Une nouvelle cave démonstrative

Lié à la maison Charles Bonvin Fils à travers une société commune, les Celliers de Champsec, devenus de Sion, Philippe Varone, 45 ans, va devoir, désormais, s’entendre avec la famille Rouvinez, qui a racheté Bonvin, il y a un an. Vidé de ses cuves, le bâtiment des Celliers de Sion a été promis-vendu à Christian Constantin, architecte et promoteur, qui a jusqu’au printemps prochain pour proposer un projet immobilier. La vendange de cette année et de la suivante seront encavées par Orsat-Rouvinez. Mais Philippe Varone a bon espoir que pour les vendanges 2012, Bonvin et Varone, dont les gammes de vins subsistent, retrouveront une cave. Démonstrative, elle devrait être construite au bord de la route cantonale Sion – Uvrier, au pied de l’un des meilleurs coteaux viticoles valaisans. L’approche pédagogique de l’art de choisir et de boire du vin y sera magnifiée. Pour Philippe Varone, il faut dépasser les «codes de lectures hermétiques» des «spécialistes prescripteurs» de vins et «clarifier la lecture» en voyant d’emblée le vin au-delà de l’étiquette. Un travail de fond mené sur toute la gamme des «vins de caractère et de domaines», décrits dans un langage simple et facilement abordable.

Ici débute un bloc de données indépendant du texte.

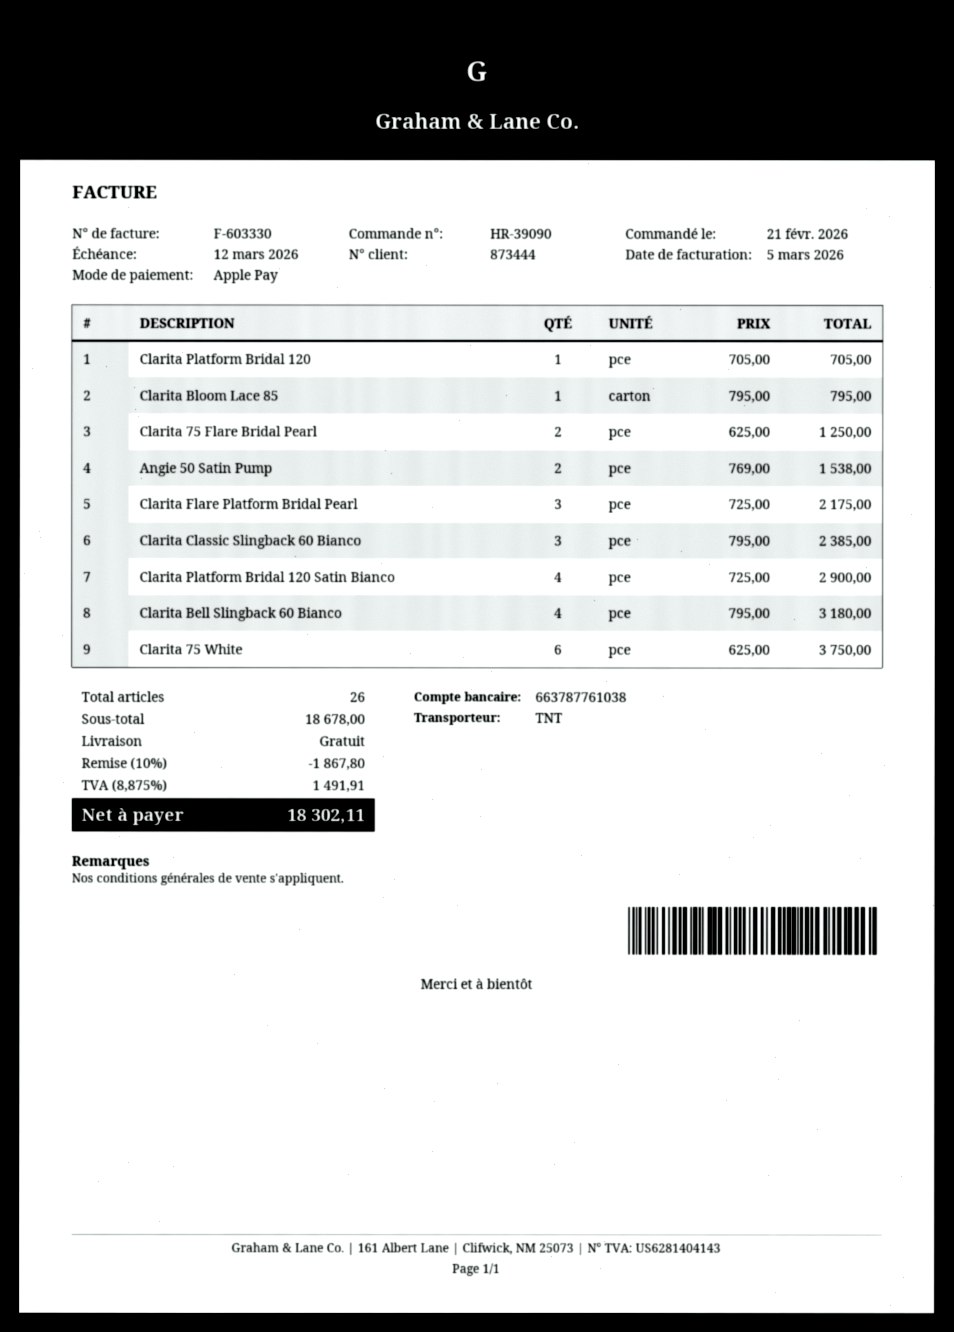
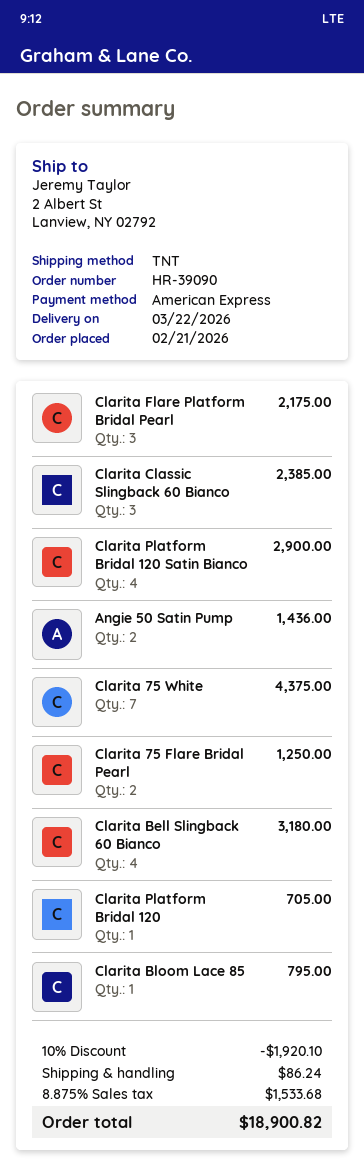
payment method: Apple Pay -> American Express
Angie 50 Satin Pump: 2 for 1538.00 -> 2 for 1436.00
Clarita 75 White: 6 for 3750.00 -> 7 for 4375.00
discount: 10% = 1867.80 -> 10% = 1920.10
shipping: 0.00 -> 86.24
tax: 8.875% = 1491.91 -> 8.875% = 1533.68
total: 18302.11 -> 18900.82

Le vin trop sérieux pour les œnologues

Faut-il aller jusqu’à modeler les vins au goût du consommateur ? Le patron de Varone s’offusque : le producteur propose et le client dispose. Le Genevois Sébastien Gavillet (photo ci-dessous), installé aux Etats-Unis depuis quinze ans, lui, n’hésite pas à sauter le pas.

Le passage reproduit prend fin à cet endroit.